Junior Ameya Joshi, who lived and went to school in the U.K. for four years before coming to the U.S., says that a difference between U.K. and MVHS school culture may have influenced the two countries’ opinions about reopening schools.
“There was a lot more focus on social interactions [in the U.K.], while here [at MVHS], it’s just all about academics,” Joshi said. “There’s some form of [social life at MVHS] but [it’s] not as important as [it was] in the U.K. I’m assuming the people [in Cupertino] are not as badly affected by [social] distancing as [people from] where I lived [in the U.K.].”
Joshi adds that differences in the U.K.’s geography compared to the U.S. may lead to complications during quarantine throughout the country.
“Because the U.K. has blocked access to multiple ports and other industries that … weren’t imports from China, … it was hard for them to sustain [themselves] as they’re [a] very small island and require imports and exports to keep their economy flowing,” Joshi said. “So their economy took a harder crash than other self-sufficient countries.”
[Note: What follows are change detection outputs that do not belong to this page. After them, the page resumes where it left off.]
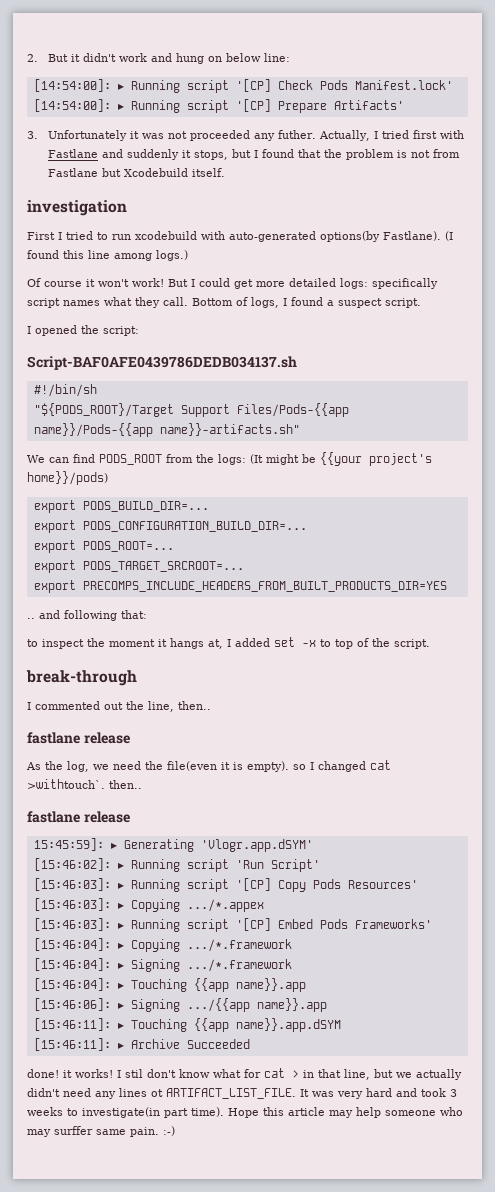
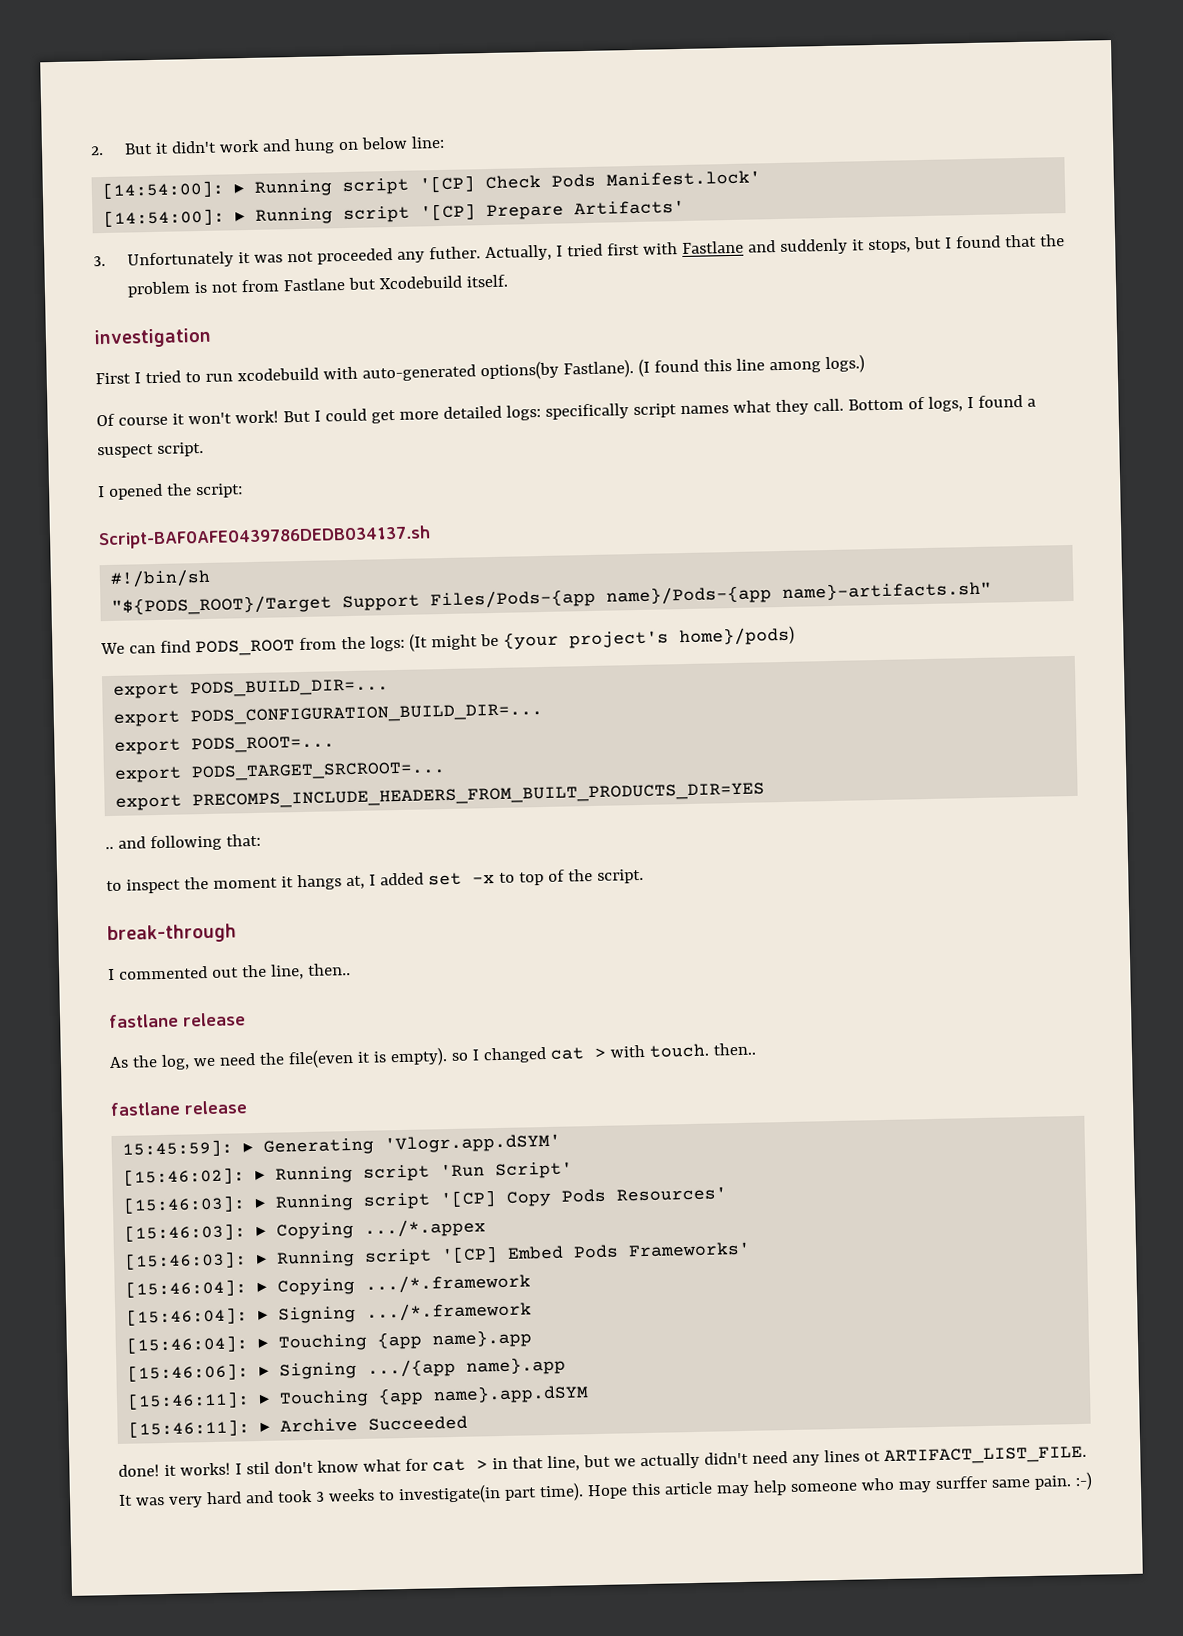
[236,403,349,417] [33,423,300,437] Files/Pods-{{app name}}/Pods-{{app name}}-artifacts.sh" -> [430,580,993,610] Files/Pods-{app name}/Pods-{app name}-artifacts.sh"
[320,452,432,466] [27,471,108,485] {{your project's home}}/pods) -> [502,625,795,650] {your project's home}/pods)
[27,779,105,789] >withtouch`. -> [593,1043,709,1059] > with touch.
[193,978,306,992] {{app name}}.app -> [377,1329,533,1350] {app name}.app
[186,998,327,1012] .../{{app name}}.app -> [367,1356,567,1378] .../{app name}.app
[193,1018,341,1032] {{app name}}.app.dSYM -> [378,1384,590,1406] {app name}.app.dSYM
Chae claims he hasn’t felt any major effects from quarantine and COVID-19 while living in the U.K., and he trusts in his government’s ability to keep the pandemic under control in the country.
“I think they are following science, and I think they are trying to do their best,” Chae said. “Obviously, they don’t want to fail, so I’m pretty confident we’ll get through it. I think we’ve passed the first big wave. I think we’re under rise to hit a second wave. But I think the government will get through it … whether it’s the best way they’re going to get through or the most effective way, I’m unsure.”
Still agrees that regardless of the U.K.’s current condition dealing with the COVID pandemic, they won’t be out of the woods for some time, and that restrictions of some sort will likely remain.
“It depends really, I think the pandemic will be around until the vaccines are made, but I can’t speak for how the government’s acting,” Still said. “I think they’ve said it will go on for another six months at least. I suspect it could go on even further in this year having some form of lockdown or not lockdown. They might choose to lower restrictions as time goes on, whether or not that’s the right decision.”